Washington Measles Outbreak Spreads

06 February 2019
Washington Measles Outbreak Spreads

Even now, 20 years after the blatant lies about the MMR vaccine have been disproven, many parents still would rather put their own children and the children in their communities at risk of premature death than take them to the doctor's office.

Measles is highly contagious.

When it comes to unvaccinated people, one with measles can infect from 12 to 18 others.

If you were born before 1960, there is a possibility you have had the measles infection.

"Luckily we have a vaccine that works very well, the measles, mumps, rubella vaccine, it's a childhood given vaccine. Lack of vaccination equals increased opportunity for disease outbreak". Washington and NY, which has seen about 200 people infected with measles in recent months, are the only states with current outbreaks, the agency says. High fever, rash all over the body, stuffy nose and reddened eyes are typical measles symptoms, though these usually disappear without treatment within two or three weeks.

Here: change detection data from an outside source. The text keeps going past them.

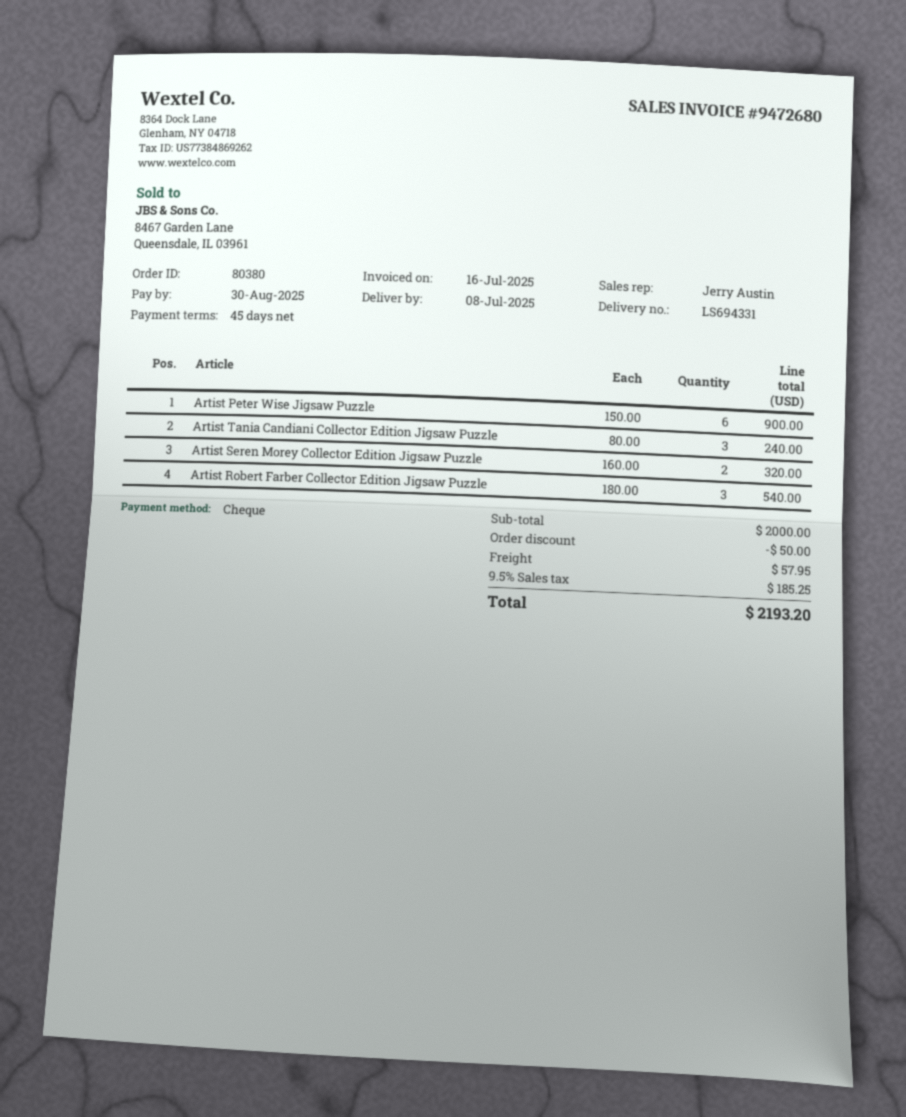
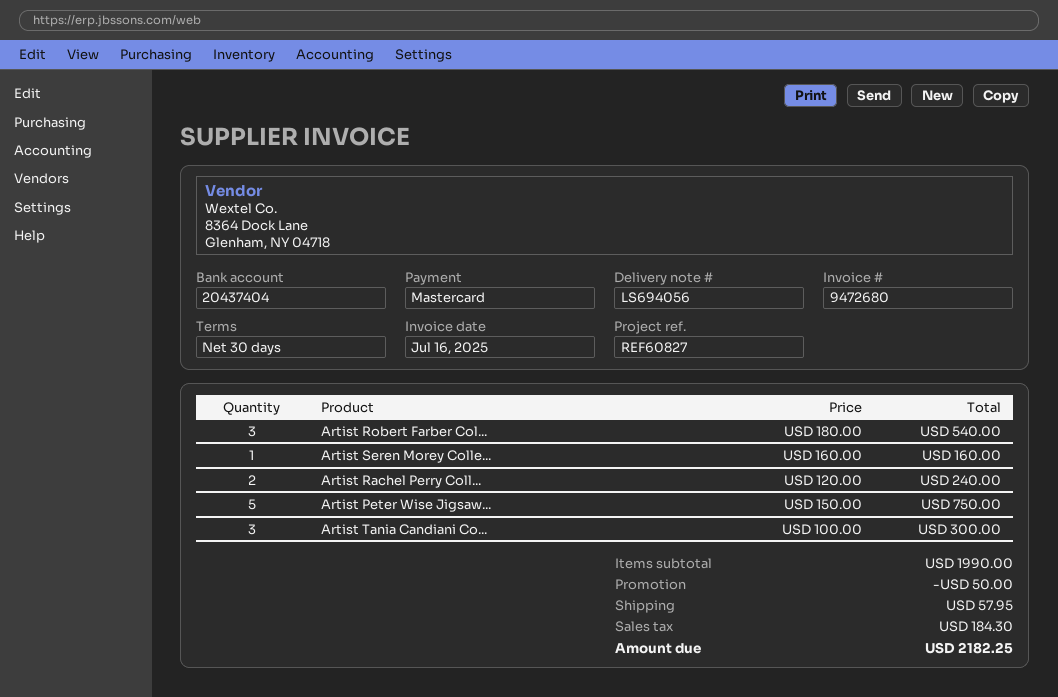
delivery note number: LS694331 -> LS694056
payment terms: 45 days -> 30 days
payment method: cheque -> Mastercard
Artist Peter Wise Jigsaw Puzzle: 6 x 150.00 = 900.00 -> 5 x 150.00 = 750.00
Artist Tania Candiani Collector Edition Jigsaw Puzzle: 3 x 80.00 = 240.00 -> 3 x 100.00 = 300.00
Artist Seren Morey Collector Edition Jigsaw Puzzle: 2 x 160.00 = 320.00 -> 1 x 160.00 = 160.00
Artist Rachel Perry Coll...: none -> 2 x 120.00 = 240.00
subtotal: 2000.00 -> 1990.00
tax: 185.25 -> 184.30
total: 2193.20 -> 2182.25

This adds to the national measles outbreak seen across the county. Recently, and closer to Chambers County, three cases of measles were reported in Atlanta, with two cases were confirmed January 13 and the most recent on January 26.

Five measles cases were reported in Harris, Montgomery and Galveston country earlier this week. According to a report by the Centers for Disease Control, an estimated 100,000 young children had not had a vaccination against any of the 14 diseases for which shots are recommended.

A person with measles will themselves be most infectious to others in the period four days before and after the rash appears.

There had been studies that show that parents consider HCPs as the most important source of information when deciding whether their child should be given a vaccine.

"These outbreaks are associated with travelers who brought measles back from Israel and Ukraine, where large measles outbreaks are occurring", the CDC says. However, there are still means to regain the momentum to continue and strongly support the routine immunization of children to protect them from acquiring vaccine-preventable diseases. Two does are about 97 percent effective.

Washington and OR are among 17 states that allow some type of non-medical exemption for vaccines for "personal, moral OR other beliefs", according to the National Conference of State Legislatures. They're also confirming that one of the known cases involves a person who had one dose of the MMR vaccine, but not the second. Serious complications include brain swelling that can cause blindness or deafness and pneumonia.